§ Brief
Extract, in full, the lines below, beginning at the first and ending with the line that contains "(149, 180) none". Pictures do not belong in the copy.

**** Records for this task

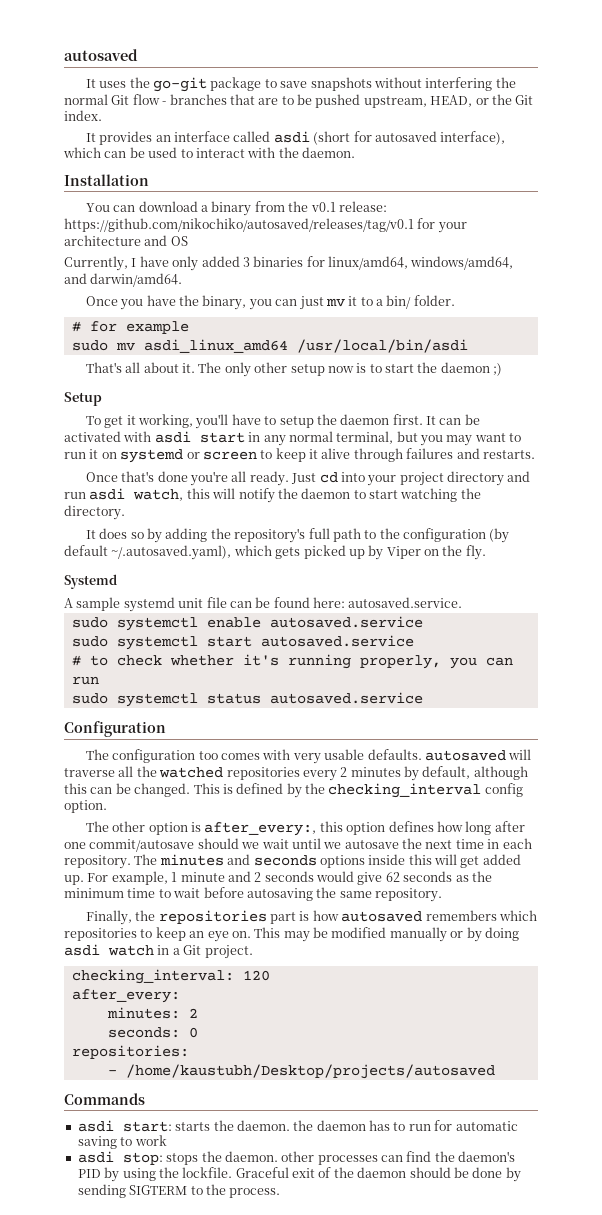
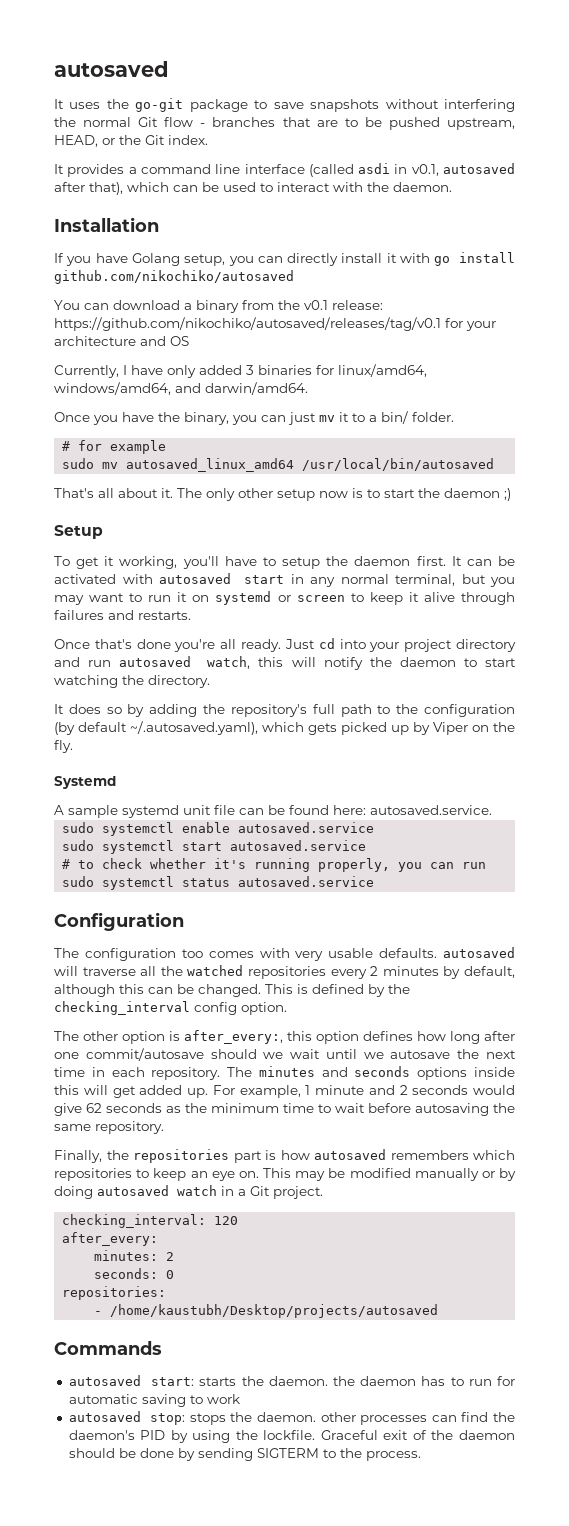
[155,131,506,145] an interface called asdi (short for autosaved interface), -> [128,163,515,177] [54,182,123,195] a command line interface (called asdi in v0.1, autosaved after that),
(149, 180) none -> [54,252,516,266] [54,270,294,284] // If you have Golang setup, you can directly install it with go install github.com/nikochiko/autosaved
[143,339,468,353] asdi_linux_amd64 /usr/local/bin/asdi -> [126,458,495,472] autosaved_linux_amd64 /usr/local/bin/autosaved
[154,431,191,443] asdi -> [159,573,231,584] autosaved
[89,488,126,500] asdi -> [119,656,192,667] autosaved
[64,944,100,956] asdi -> [97,1185,169,1196] autosaved
[77,1120,114,1132] asdi -> [68,1375,141,1386] autosaved
[77,1151,114,1163] asdi -> [68,1411,141,1422] autosaved

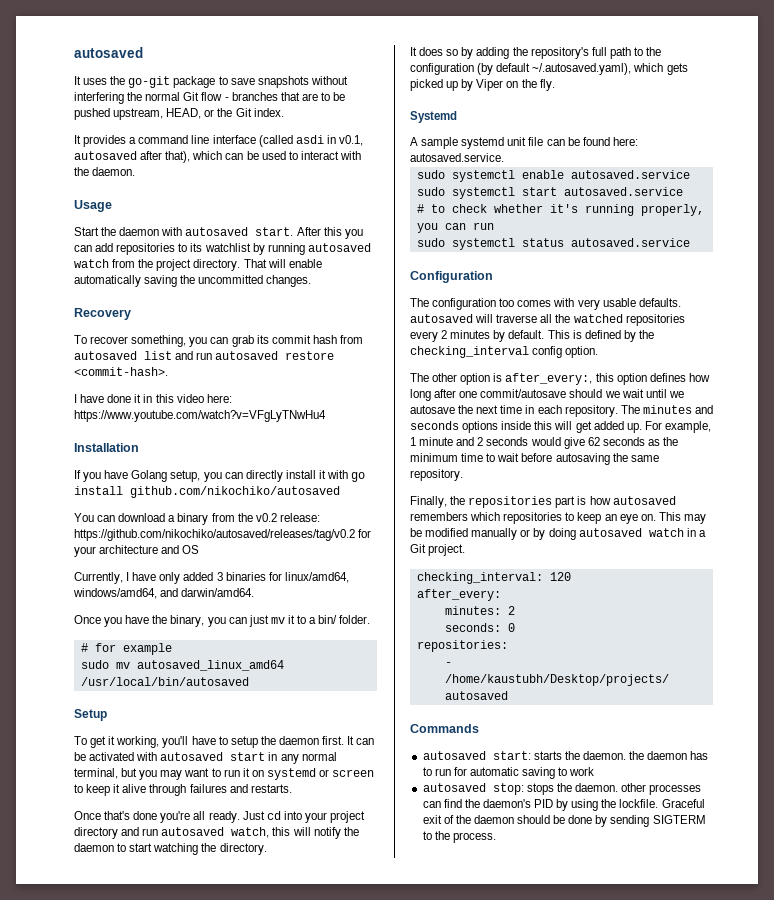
(452, 187) none -> [74,200,112,212] [74,227,363,239] [74,243,371,255] [74,259,322,271] [74,275,312,287] [74,308,131,320] [74,335,363,347] [74,351,335,360] [74,367,168,376] [74,394,232,403] [74,410,326,422] // Usage // Start the daemon with autosaved start. After this you can add repositories to its watchlist by running autosaved watch from the project directory. That will enable automatically saving the uncommitted changes. // Recovery // To recover something, you can grab its commit hash from autosaved list and run autosaved restore <commit-hash>. // I have done it in this video here: https://www.youtube.com/watch?v=VFgLyTNwHu4
[304,300,383,310] [54,317,441,331] v0.1 release: https://github.com/nikochiko/autosaved/releases/tag/v0.1 -> [255,513,320,522] [74,529,355,541] v0.2 release: https://github.com/nikochiko/autosaved/releases/tag/v0.2
[54,488,511,501] // That's all about it. The only other setup now is to start the daemon ;) -> (249, 681) none
[464,966,516,978] [54,984,261,997] default, although this can be changed. -> [508,330,545,339] default.

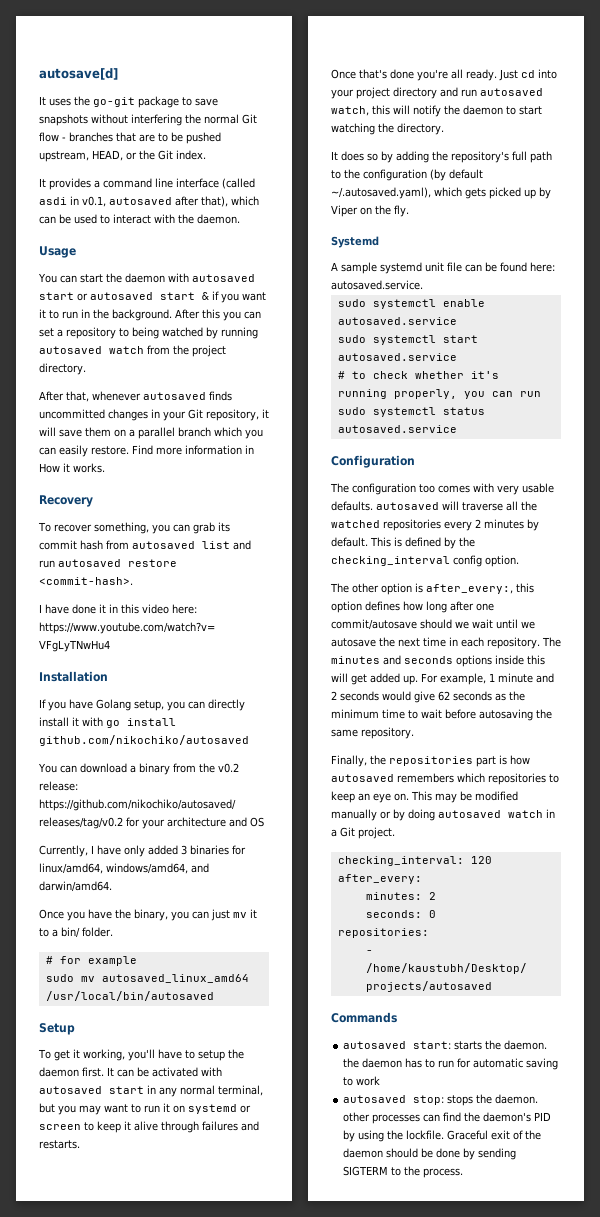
[74,47,143,58] autosaved -> [39,68,118,80] autosave[d]
[74,227,99,236] Start -> [38,273,103,283] You can start
[255,227,363,239] [74,243,251,255] start. After this you can add repositories to its watchlist -> [39,291,266,303] [39,309,261,321] [39,327,203,339] start or autosaved start & if you want it to run in the background. After this you can set a repository to being watched
[243,259,322,268] [74,275,312,287] That will enable automatically saving the uncommitted changes. -> [39,391,232,402] [39,409,269,421] [39,427,263,439] [39,445,254,457] [39,463,105,473] // After that, whenever autosaved finds uncommitted changes in your Git repository, it will save them on a parallel branch which you can easily restore. Find more information in How it works.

********

§ The completed task
[155,131,506,145] an interface called asdi (short for autosaved interface), -> [128,163,515,177] [54,182,123,195] a command line interface (called asdi in v0.1, autosaved after that),
(149, 180) none -> [54,252,516,266] [54,270,294,284] // If you have Golang setup, you can directly install it with go install github.com/nikochiko/autosaved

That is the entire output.